Sunday, July 26, 2009

Mayonnaise vs. Miracle Whip.

In our household we have an ongoing dispute between those who believe in mayonnaise (AKA the real thing) and those who believe in Miracle Whip (AKA a fake). Today at ECOOS, after reading the Gospel stories of the feeding of five thousand and Jesus walking on the water, we learned that there is a third option: "Here's your fish sandwich, don't ask what's on it."

Our sermon today started with the intriguing question of what would a stranger think if they came into the church, unfamiliar with Christianity, and heard these "strange stories?" I thought to myself, "Maybe we are going to hear a discussion about the miracles of Jesus." Of course I was mistaken, and we went down the path of hearing about the focus on food and eating contained in the Bible, the Gospels, the Eucharist, and the "inclusive" dining habits of Jesus.

I am sorry, but if I was unfamiliar with Christianity at the onset, and puzzled by the miracles of Christ in the readings, then I would probably feel as if my Zagat's Guide to Religion had led me to book a dinner at an restaurant where the staff would not or could not explain the menu.

This is especially troubling when the take home message at the end of the sermon was that because we are now filled with God's love, we are to go out and feed the hungry. I guess the question of how the unchurched might understand the "strange stories" of the miracles of Jesus was not as important as the more easily explained ministry of taking care of people's physical needs.

Now I am left wondering, "How am I to feed the unchurched?" Should I use the mayo, or the Miracle Whip?


  1. Tarter sauce. It goes better with fish. If you can buy it ready made or make it yourself. There is also another alternative to Mayonnaise and Miracle Whip. It is called "Nayonaise." It contains no eggs and also comes in a fat-free version. Tofu is used in place of eggs. You can also make tofu mayonaise from scratch.

    In ancient Palestine the fish in the kid's lunch were likely dried--fingerlings, the size of sardines. The bread was likely made from barley and the loaves were likely as big as your fist.
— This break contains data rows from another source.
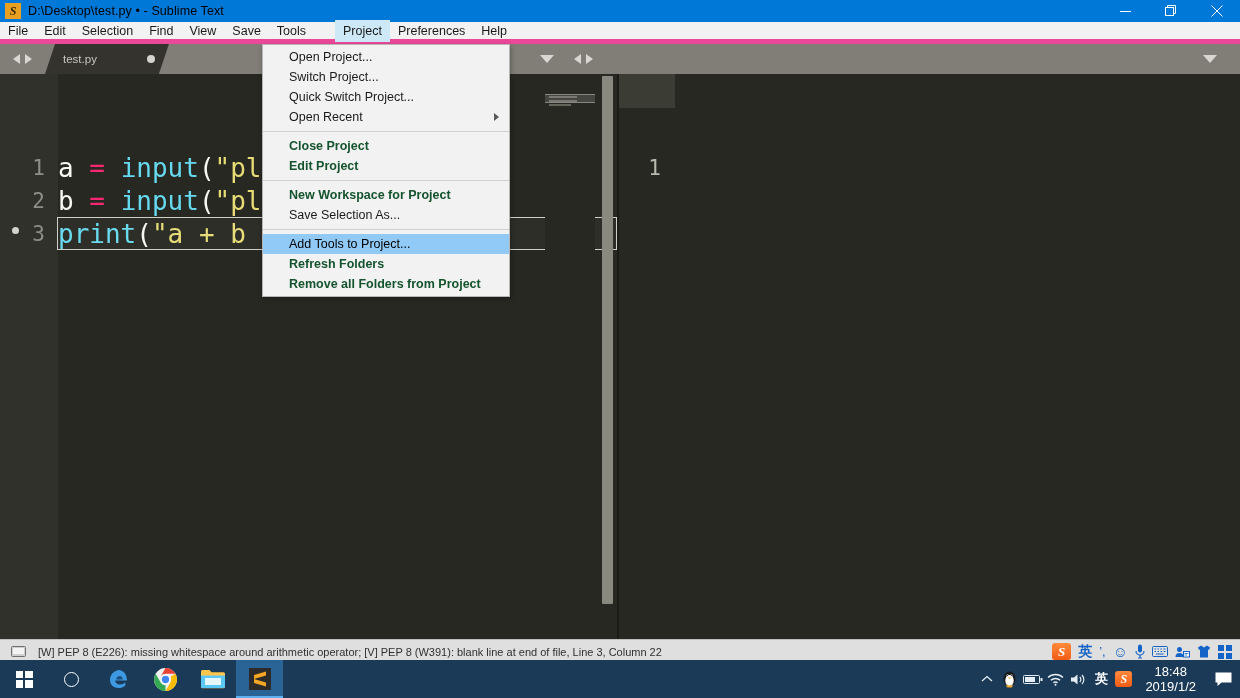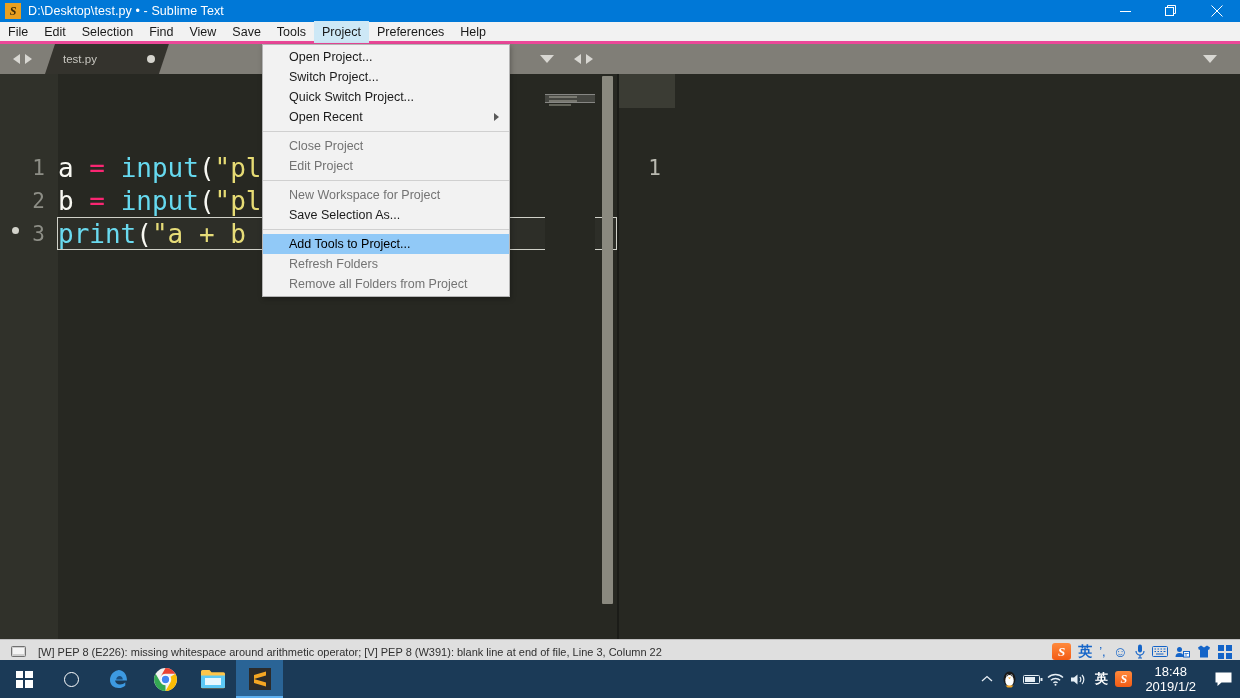"D:\Desktop\test.py • - Sublime Text" .tb-title { color: #ffffff -> #000000 }
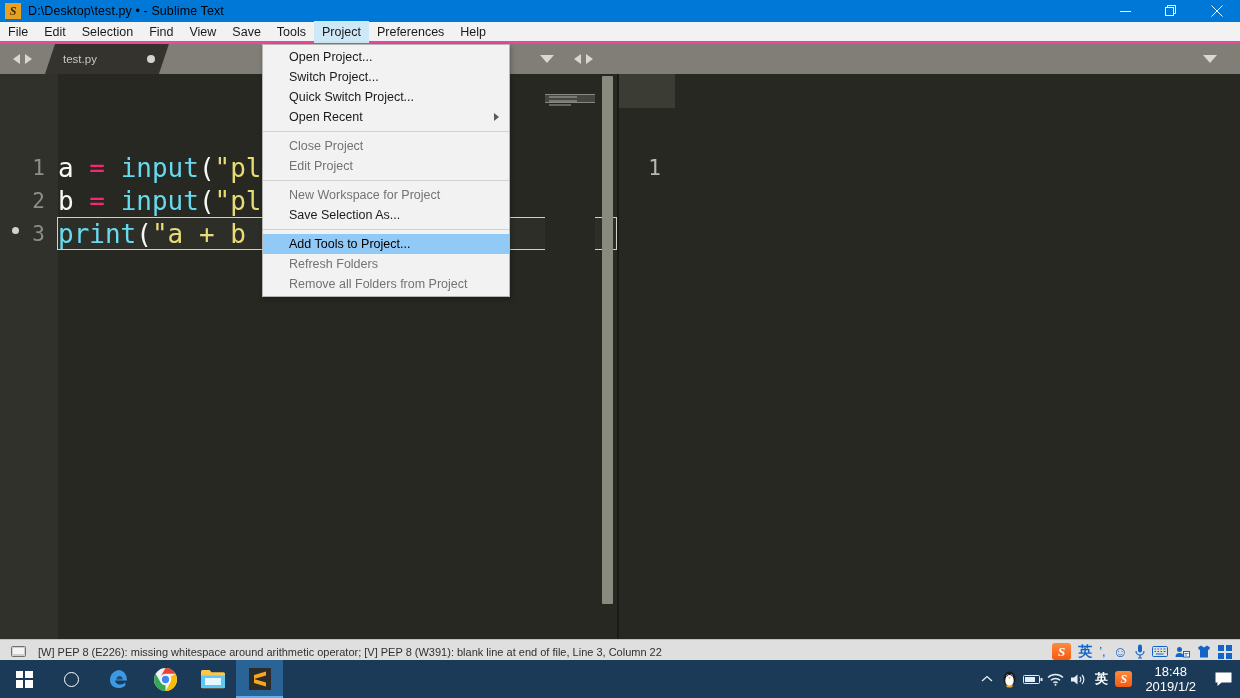"File" .menubar { border-bottom: 3px solid #ec4899 -> 5px solid #ec4899 }
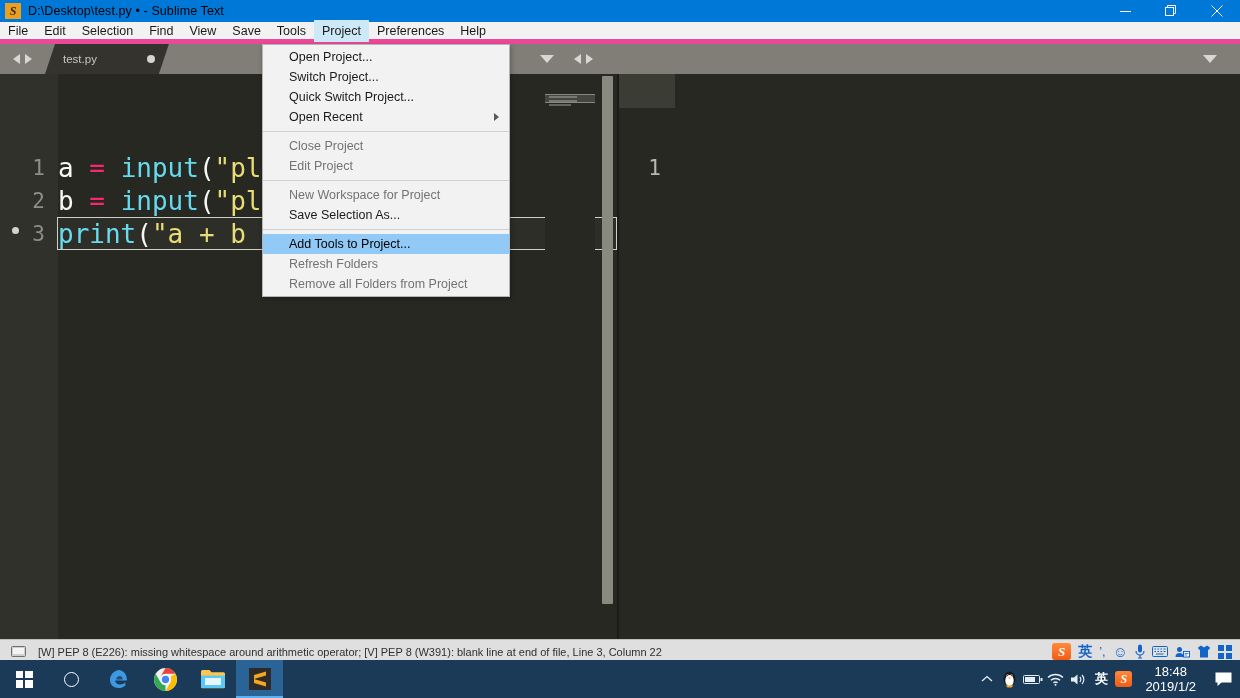"Project" .menu-item.active { margin-left: none -> 21px }
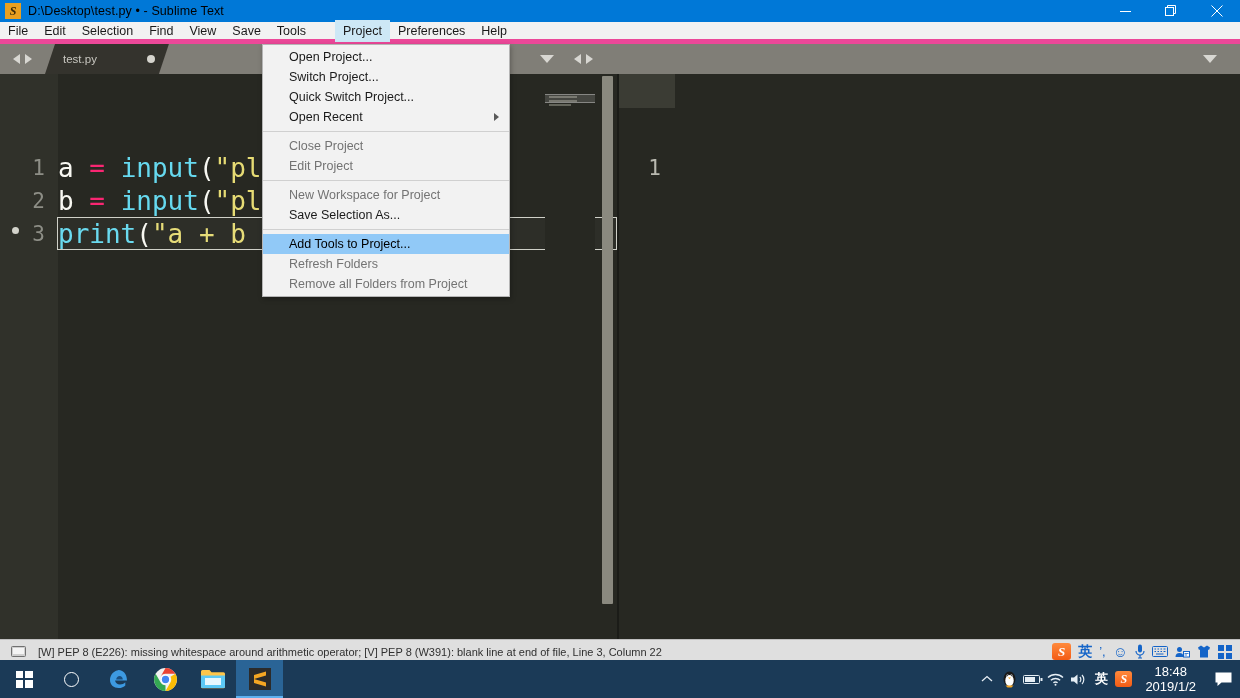"Close Project" .dd-item.disabled { color: #737373 -> #14532d; font-weight: none -> bold }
The dried fish provided something savory for the boy to eat with the barley bread.

  2. “One canon, two testaments, three creeds, four general councils, five centuries and the series of the Fathers in that period determine the boundaries of our faith.”

    Lancelot Andrewes

    No mention anywhere of becoming a school for social work

  3. Anonymous11:54 AM

    wow - grumpy aren't we - I thought Charlie did a wonderful job - so let me explain it to you - in order for us to grow in a Christ like manner we need to go out and feed people the way Christ did. This sermon probably went over your head because it was another of the "feel good" "Mission and Outreach" sermons that you don't get. Sorry - no fire and brimstone!


  4. Actually, we're not grumpy at all...just tired of the wooly-headed "feel good" nonsense that got us into the current mess. We have rapidly declining ASA (locally and nationally)and rapidly declining plate and pledge (locally and nationally). We are the butt of jokes in the national press. We continue to watch as the biblically-oriented churches run circles around us (you may have noted in the paper that the Assembly of God churches now have more members than the Episcopal organization). If we don't soon return to some sort of reasonable ecclesiology, we'll be turning away all those hungry people at the door because the church, and consequently, the coffers, are empty.

  5. Anonymous3:32 PM

    Jesus always fed people with words first, then food. How does our church equip us to teach people about God the way Christ did?

  6. Not so simple C2G. I think Christ feeds people with more than just bread and fishes. He uses the real deal. Anything else is just an imitation.

    Is Christianity just the imitation of Christ? Let me quote J. Gresham Machen's Christianity and Liberalism where he wrote:

    "Why then did the early Christians call themselves disciples of Jesus, why did they connect themselves with His name? The answer is not difficult. They connected themselves with His name not because He was their example in their ridding themselves of sin, but because their method of ridding themselves of sin was by means of Him. It was what Jesus did for them, and not primarily the example of His own life, which made them Christians. Such is the witness of all our primitive records. The record is fullest, as has already been observed, in the case of the Apostle Paul; clearly Paul regarded himself as saved from sin by what Jesus did for him on the cross. But Paul did not stand alone. 'Christ died for our sins' was not something that Paul had originated; it was something he had 'received.' The benefits of that saving work of Christ, according to the primitive Church, were to be received by faith; even if the classic formulation of this conviction should prove to be due to Paul, the conviction itself clearly goes back to the very beginning. The primitive Christians felt themselves in need of salvation. How, they asked, should the load of sin be removed? Their answer is perfectly plain. They simply trusted Jesus to remove it. In other words they had 'faith' in Him."

    This gives me pause to think about the "Imitation of Christ" by Thomas à Kempis in which Chapter 15 of Book 1 relates to works done in charity. A quick look at the table of contents of Thomas à Kempis' work shows that there is so much more. Perhaps he could have dispensed with the rest of the book and saved a lot of paper by limiting the mission to Chapter 15.